Die Erfah­run­gen bei der Ein­füh­rung eines CMS sind oft nie­der­schmet­ternd: in der unbe­grün­de­ten Hoff­nung, orga­ni­sa­to­ri­sche Defi­zi­te und kon­zep­tio­nel­le Lücken in der Doku­men­ta­ti­on mit Hil­fe der Tech­nik zu lösen, stol­pern vie­le Sys­te­me über die Rea­li­tät. Ihr enor­mes Poten­zi­al – das sie ja tat­säch­lich besit­zen – wird nicht aus­ge­nutzt, weil sie auf wack­li­gen Bei­nen ste­hen müs­sen. So als ob man mit teu­rem Mate­ri­al an der Tour mit­fah­ren will, aber am Stra­ßen­rand über­nach­ten muss.

Alter­na­ti­ve: Brainware

Ohne auf das Poten­zi­al eines CMS ein­zu­ge­hen, denn so gebün­delt ist ein Doku­men­ten- und Pro­duk­ti­ons­ma­nage­ment ohne CMS kaum zu errei­chen, stellt sich doch die Fra­ge, ob man nicht lie­ber an den Hin­der­nis­sen im Umfeld der Doku­men­ta­ti­on Hand anle­gen soll­te, statt (oder bevor) ein CMS ein­ge­führt wird.
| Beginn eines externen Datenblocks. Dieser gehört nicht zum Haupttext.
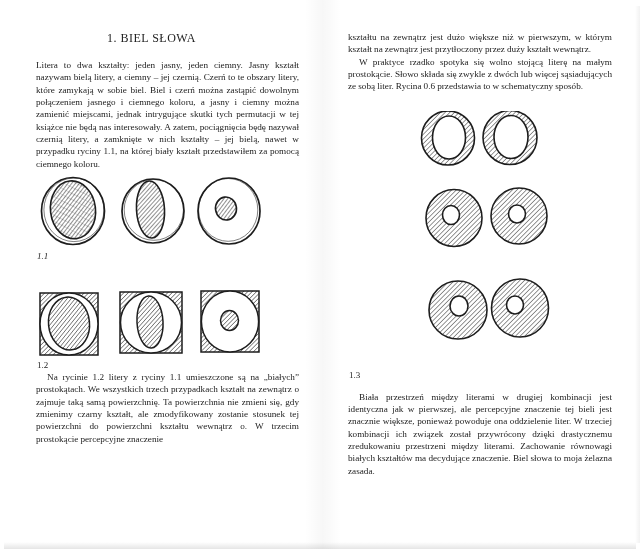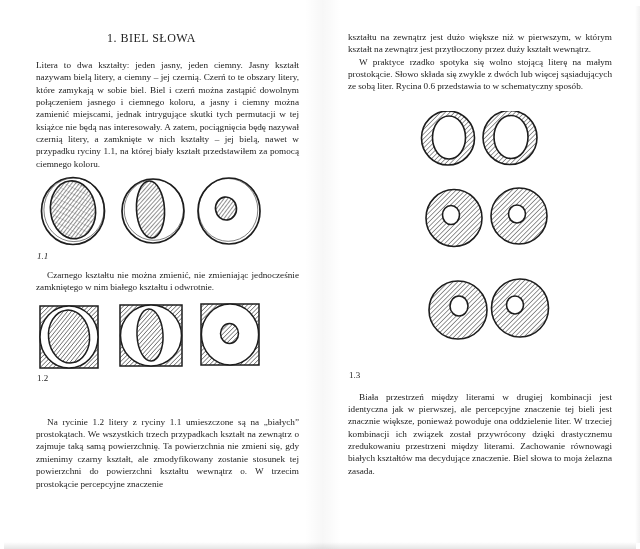--- a/index.html
+++ b/index.html
@@ -37,7 +37,7 @@
     font-size:9px; line-height:11px;
     margin:2px 0 9px 1px;
   }
-  .cap-1-1 { margin-bottom:7px;font-style:italic; }
+  .cap-1-1 { margin-bottom:26px;font-style:italic; }
   .cap-1-2 { margin-bottom:32px; }
   .cap-1-3 { margin-top:27px; margin-bottom:10px; }
 

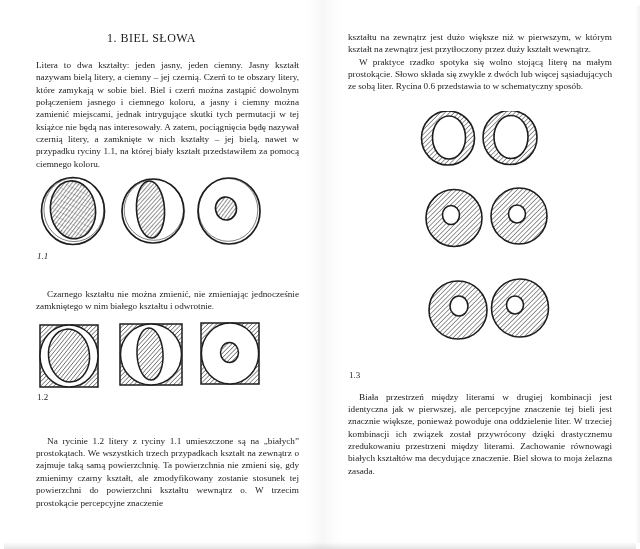--- a/index.html
+++ b/index.html
@@ -95,7 +95,6 @@
   </div>
   <div class="fig-caption cap-1-1">1.1</div>
 
-  <p class="body-text indented">Czarnego kształtu nie można zmienić, nie zmieniając jednocześnie zamkniętego w nim białego kształtu i odwrotnie.</p>
 
   <div class="figure fig-1-2">
     <svg width="263" height="70" viewBox="0 0 263 70">

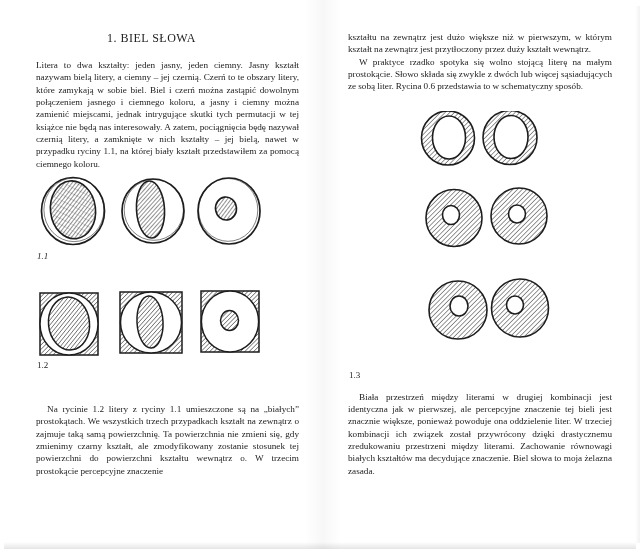--- a/index.html
+++ b/index.html
@@ -38,7 +38,7 @@
     margin:2px 0 9px 1px;
   }
   .cap-1-1 { margin-bottom:26px;font-style:italic; }
-  .cap-1-2 { margin-bottom:32px; }
+  .cap-1-2 { margin-bottom:0; }
   .cap-1-3 { margin-top:27px; margin-bottom:10px; }
 
   .gutter-shadow {

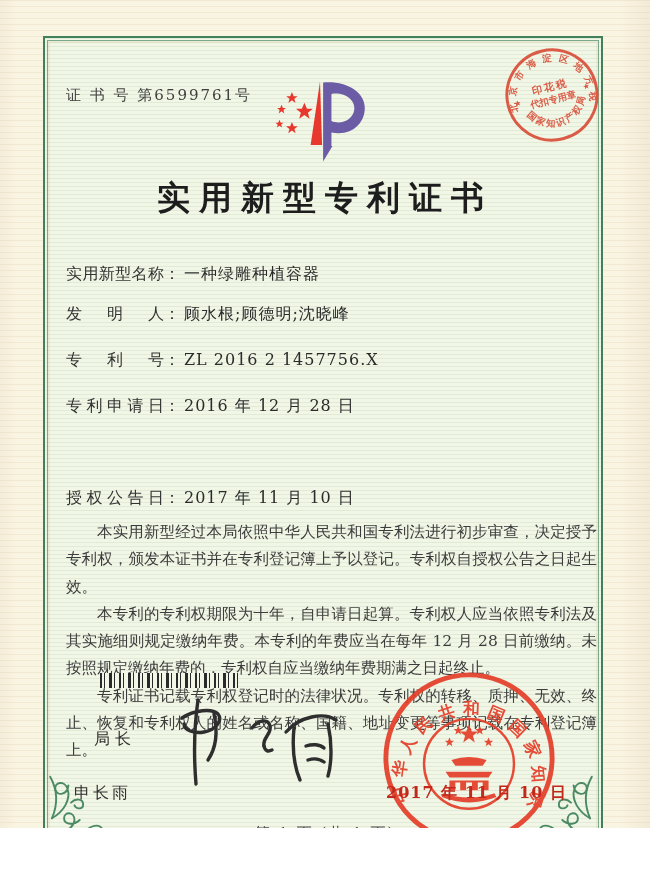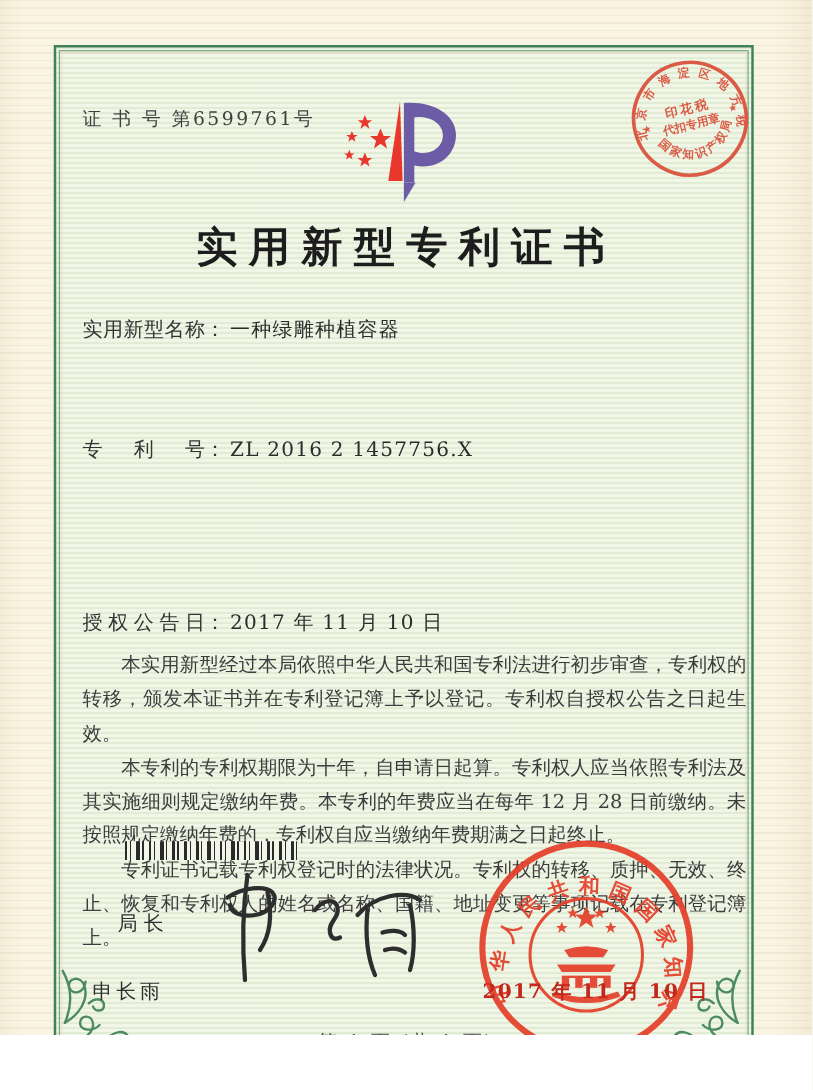--- a/index.html
+++ b/index.html
@@ -131,7 +131,7 @@
 
   <div class="title">实用新型专利证书</div>
 
-  <div class="field-row" style="top:254px">
+  <div class="field-row" style="top:264px">
     <span class="field-label">实用新型名称</span><span class="field-colon">：</span><span class="field-value">一种绿雕种植容器</span>
   </div>
   <div class="field-row" style="top:350px">

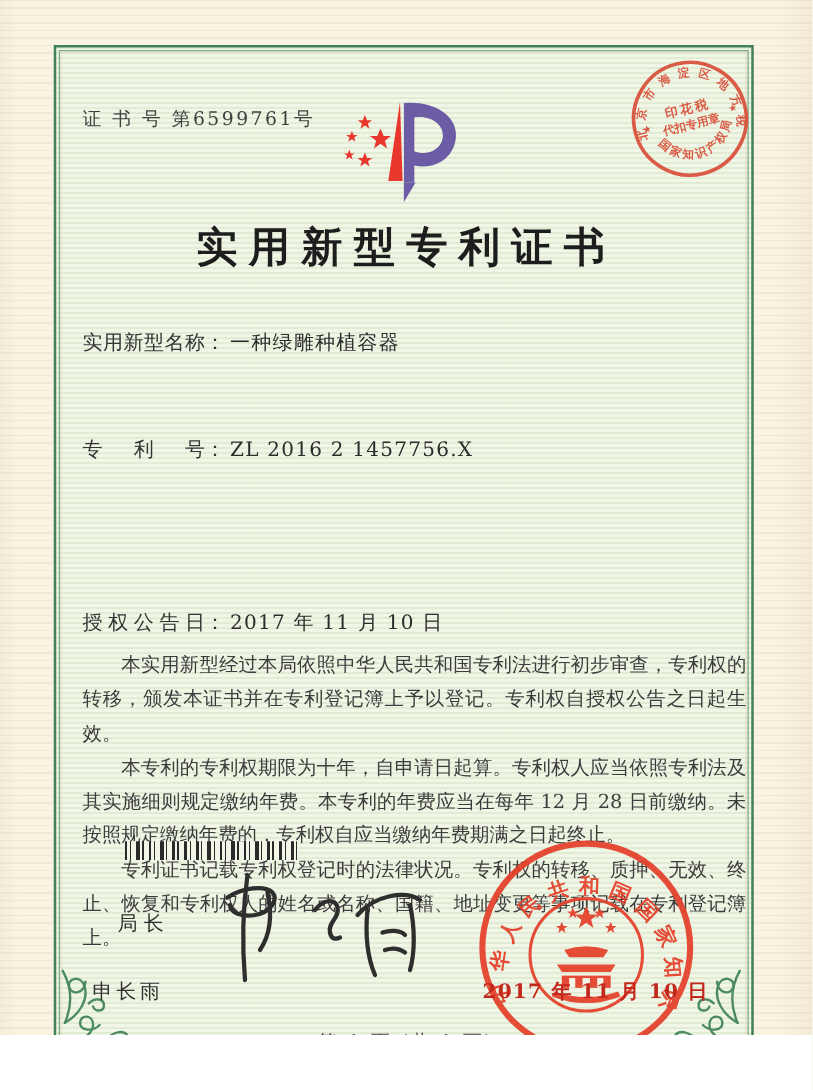--- a/index.html
+++ b/index.html
@@ -133,6 +133,9 @@
 
   <div class="field-row" style="top:264px">
     <span class="field-label">实用新型名称</span><span class="field-colon">：</span><span class="field-value">一种绿雕种植容器</span>
+  </div>
+  <div class="field-row" style="top:304px">
+    <span class="field-label">发明人</span><span class="field-colon">：</span><span class="field-value">顾水根;顾德明;沈晓峰</span>
   </div>
   <div class="field-row" style="top:350px">
     <span class="field-label">专利号</span><span class="field-colon">：</span><span class="field-value">ZL 2016 2 1457756.X</span>

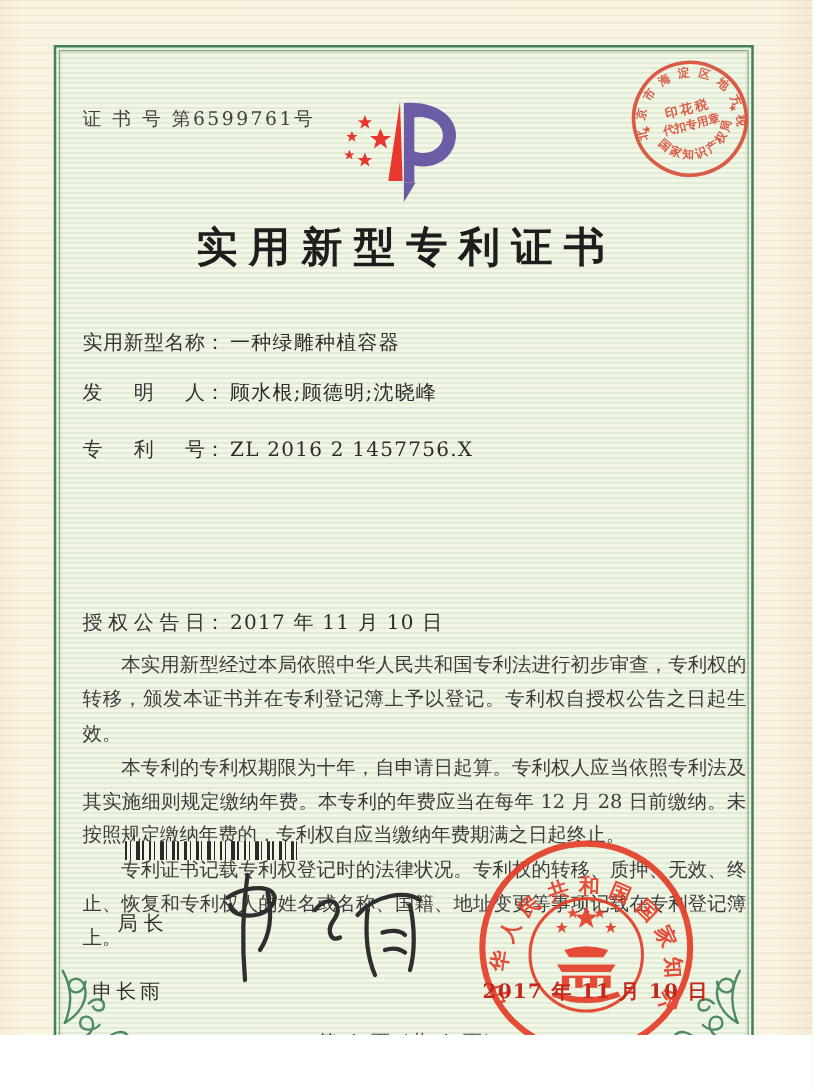--- a/index.html
+++ b/index.html
@@ -139,6 +139,9 @@
   </div>
   <div class="field-row" style="top:350px">
     <span class="field-label">专利号</span><span class="field-colon">：</span><span class="field-value">ZL 2016 2 1457756.X</span>
+  </div>
+  <div class="field-row" style="top:396px">
+    <span class="field-label">专利申请日</span><span class="field-colon">：</span><span class="field-value">2016 年 12 月 28 日</span>
   </div>
   <div class="field-row" style="top:488px">
     <span class="field-label">授权公告日</span><span class="field-colon">：</span><span class="field-value">2017 年 11 月 10 日</span>

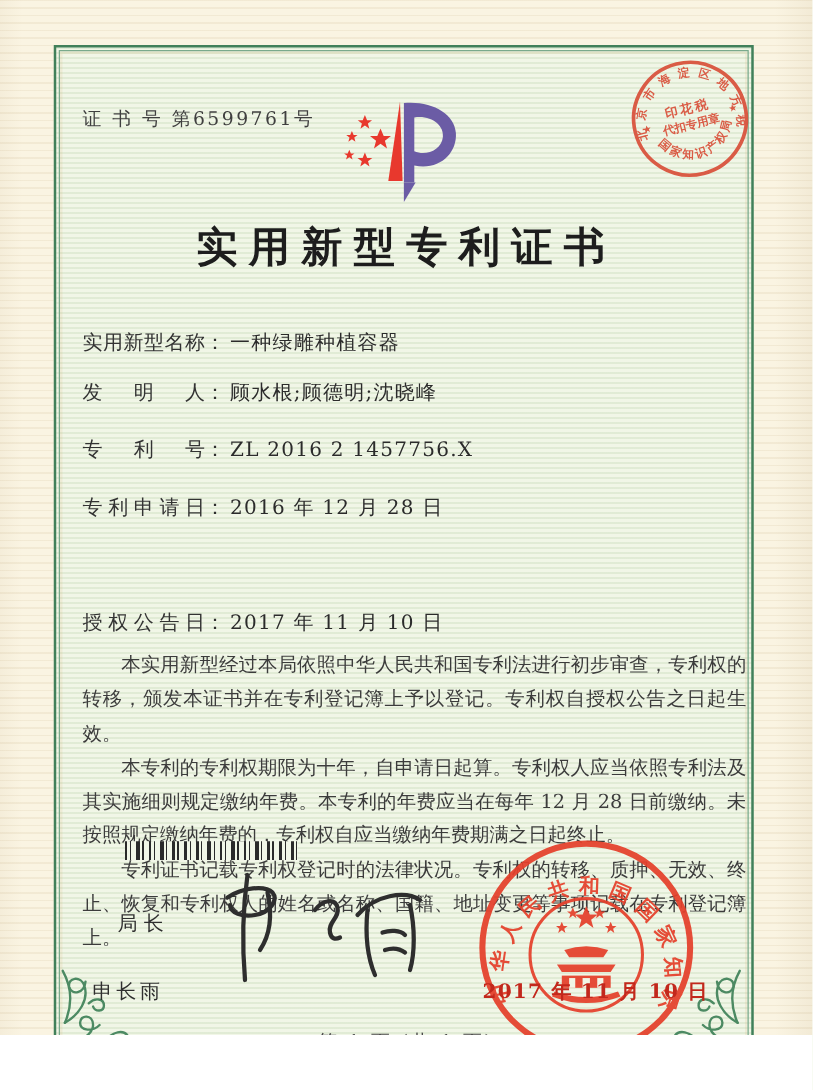--- a/index.html
+++ b/index.html
@@ -148,7 +148,7 @@
   </div>
 
   <div class="body-text">
-    <p>本实用新型经过本局依照中华人民共和国专利法进行初步审查，专利权的转移，颁发本证书并在专利登记簿上予以登记。专利权自授权公告之日起生效。</p>
+    <p>本实用新型经过本局依照中华人民共和国专利法进行初步审查，决定授予专利权，颁发本证书并在专利登记簿上予以登记。专利权自授权公告之日起生效。</p>
     <p>本专利的专利权期限为十年，自申请日起算。专利权人应当依照专利法及其实施细则规定缴纳年费。本专利的年费应当在每年 12 月 28 日前缴纳。未按照规定缴纳年费的，专利权自应当缴纳年费期满之日起终止。</p>
     <p>专利证书记载专利权登记时的法律状况。专利权的转移、质押、无效、终止、恢复和专利权人的姓名或名称、国籍、地址变更等事项记载在专利登记簿上。</p>
   </div>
Denn ein Doku­men­ten­ma­nage­ment und auch eine Inhalts­ver­wal­tung lässt sich schon weit­ge­hend mit ein­fa­chen Mit­teln erreichen:

  • ein strin­gen­tes und schlüs­si­ges Dateiablagesystem
  • ein Berech­ti­gungs­kon­zept für Verzeichniszugriffe
  • kla­re Auf­ga­ben­ver­tei­lung und defi­nier­te Korrekturläufe
  • ver­ständ­li­che Namenskonventionen
  • vor­aus­schau­en­de Modu­la­ri­sie­rung der Informationsbausteine
  • kla­re Projektspezifikationen
  • ein­heit­li­che Prozessdefinitionen
  • moti­vier­te und aus­ge­bil­de­te Mitarbeiter
  • defi­nier­tes Änderungsmanagement

Wenn die­se Punk­te alle erfüllt sind, dann wird es all­mäh­lich Zeit, über ein CMS nach­zu­den­ken. Sonst schei­tert das Gan­ze schon bei der ers­ten Bergwertung.